** Information follows **
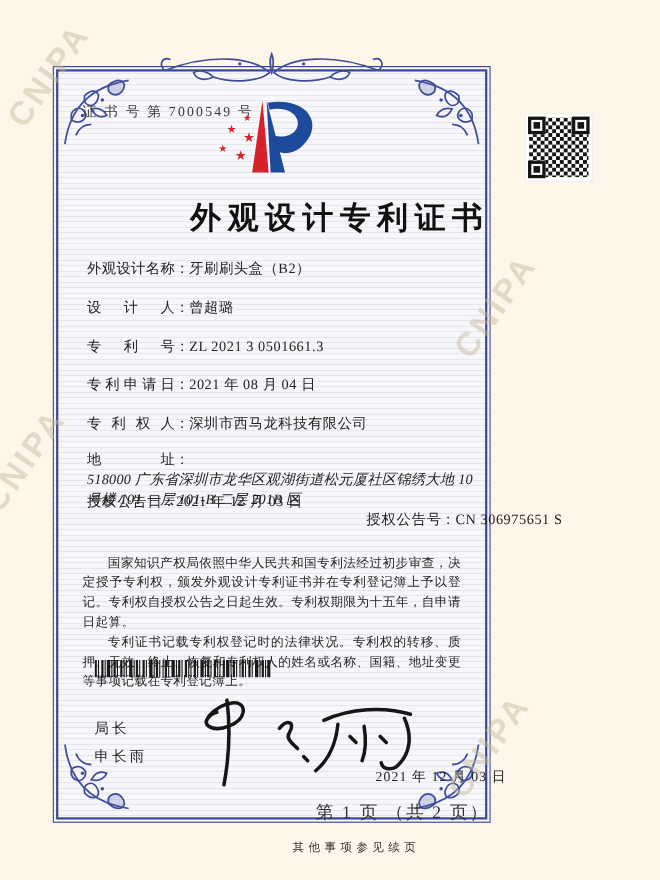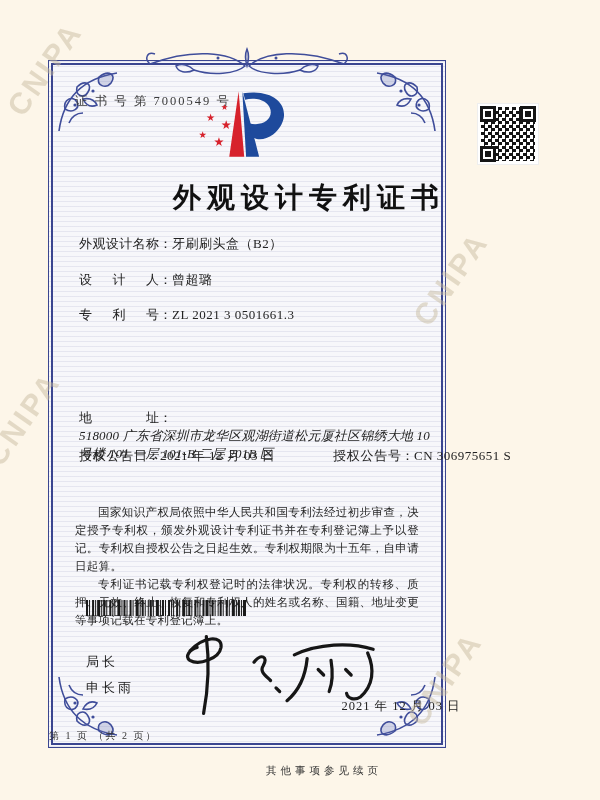--- a/index.html
+++ b/index.html
@@ -207,6 +207,9 @@
       <div class="field f-row2">
         <span class="flabel">专利号</span><span>：</span><span class="fvalue">ZL 2021 3 0501661.3</span>
       </div>
+      <div class="field f-row3">
+        <span class="flabel">专利申请日</span><span>：</span><span class="fvalue">2021 年 08 月 04 日</span>
+      </div>
       <div class="field field-addr f-row5">
         <span class="flabel">地址</span><span>：</span><span class="fvalue">518000 广东省深圳市龙华区观湖街道松元厦社区锦绣大地 10 号楼 101 一层 101-B 二层 201B 区</span>
       </div>

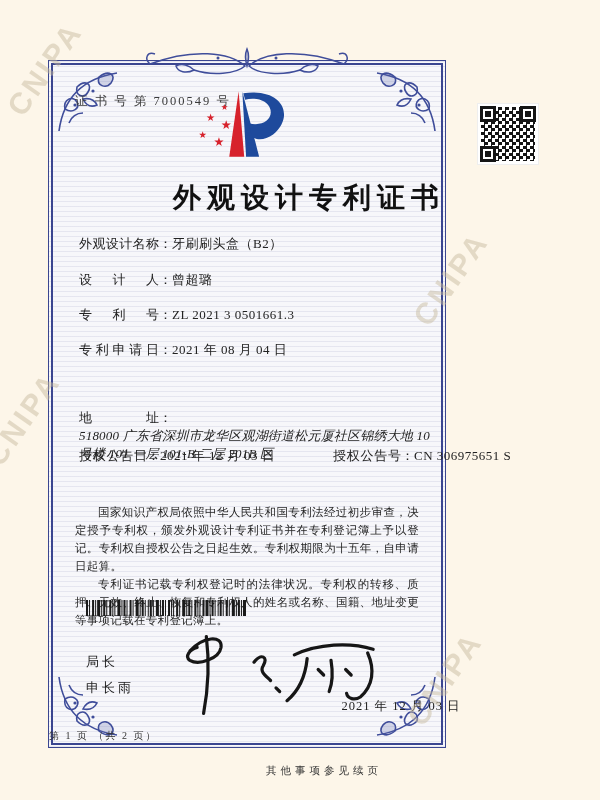--- a/index.html
+++ b/index.html
@@ -210,6 +210,9 @@
       <div class="field f-row3">
         <span class="flabel">专利申请日</span><span>：</span><span class="fvalue">2021 年 08 月 04 日</span>
       </div>
+      <div class="field f-row4">
+        <span class="flabel">专利权人</span><span>：</span><span class="fvalue">深圳市西马龙科技有限公司</span>
+      </div>
       <div class="field field-addr f-row5">
         <span class="flabel">地址</span><span>：</span><span class="fvalue">518000 广东省深圳市龙华区观湖街道松元厦社区锦绣大地 10 号楼 101 一层 101-B 二层 201B 区</span>
       </div>

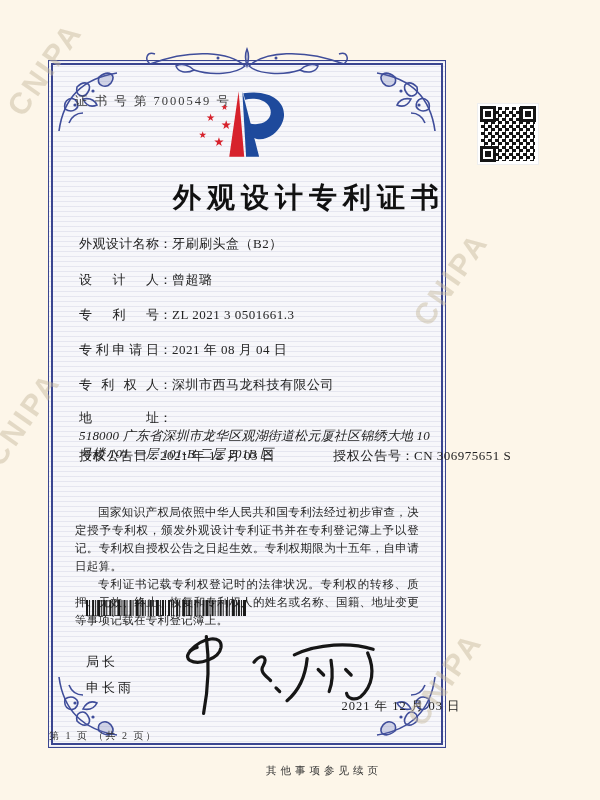--- a/index.html
+++ b/index.html
@@ -91,7 +91,7 @@
     display:inline-block; width:356px; vertical-align:top;
     line-height:18px; letter-spacing:0.2px;font-style:italic;
   }
-  .auth2 { position:absolute; left:254px; top:0; }
+  .auth2 { position:absolute; left:254px; top:16px; }
 
   .f-row0 { top:174px; } .f-row1 { top:210px; } .f-row2 { top:245px; }
   .f-row3 { top:280px; } .f-row4 { top:315px; } .f-row5 { top:348px; }

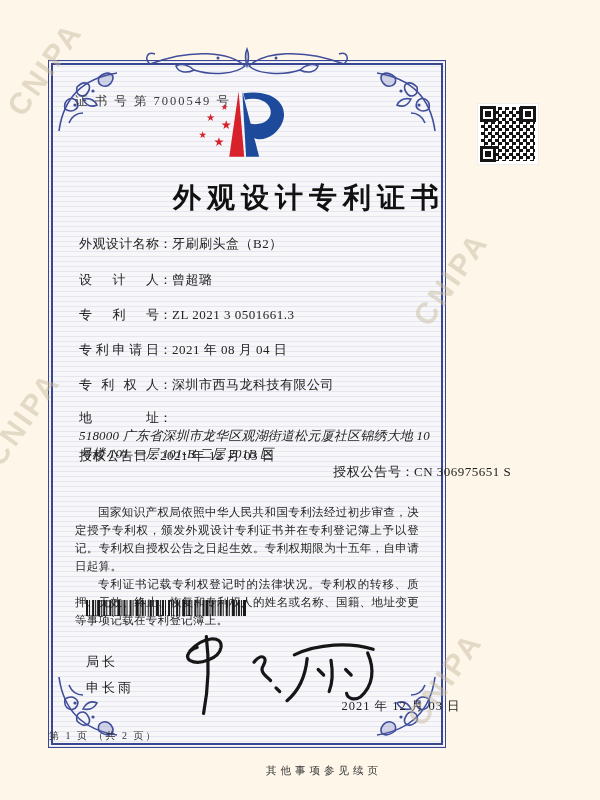--- a/index.html
+++ b/index.html
@@ -117,7 +117,7 @@
 
   .page-info {
     position:absolute; left:0; top:668px; width:100%;
-    text-align:left; font-size:10px; letter-spacing:2px; color:#333;
+    text-align:right; font-size:16px; letter-spacing:2px; color:#333;
   }
 
   .continuation {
** End of Information **
Please print the records above word for word, leaving every image out.

--- a/index.html
+++ b/index.html
@@ -207,6 +207,9 @@
       <div class="field f-row2">
         <span class="flabel">专利号</span><span>：</span><span class="fvalue">ZL 2021 3 0501661.3</span>
       </div>
+      <div class="field f-row3">
+        <span class="flabel">专利申请日</span><span>：</span><span class="fvalue">2021 年 08 月 04 日</span>
+      </div>
       <div class="field field-addr f-row5">
         <span class="flabel">地址</span><span>：</span><span class="fvalue">518000 广东省深圳市龙华区观湖街道松元厦社区锦绣大地 10 号楼 101 一层 101-B 二层 201B 区</span>
       </div>

--- a/index.html
+++ b/index.html
@@ -210,6 +210,9 @@
       <div class="field f-row3">
         <span class="flabel">专利申请日</span><span>：</span><span class="fvalue">2021 年 08 月 04 日</span>
       </div>
+      <div class="field f-row4">
+        <span class="flabel">专利权人</span><span>：</span><span class="fvalue">深圳市西马龙科技有限公司</span>
+      </div>
       <div class="field field-addr f-row5">
         <span class="flabel">地址</span><span>：</span><span class="fvalue">518000 广东省深圳市龙华区观湖街道松元厦社区锦绣大地 10 号楼 101 一层 101-B 二层 201B 区</span>
       </div>

--- a/index.html
+++ b/index.html
@@ -91,7 +91,7 @@
     display:inline-block; width:356px; vertical-align:top;
     line-height:18px; letter-spacing:0.2px;font-style:italic;
   }
-  .auth2 { position:absolute; left:254px; top:0; }
+  .auth2 { position:absolute; left:254px; top:16px; }
 
   .f-row0 { top:174px; } .f-row1 { top:210px; } .f-row2 { top:245px; }
   .f-row3 { top:280px; } .f-row4 { top:315px; } .f-row5 { top:348px; }

--- a/index.html
+++ b/index.html
@@ -117,7 +117,7 @@
 
   .page-info {
     position:absolute; left:0; top:668px; width:100%;
-    text-align:left; font-size:10px; letter-spacing:2px; color:#333;
+    text-align:right; font-size:16px; letter-spacing:2px; color:#333;
   }
 
   .continuation {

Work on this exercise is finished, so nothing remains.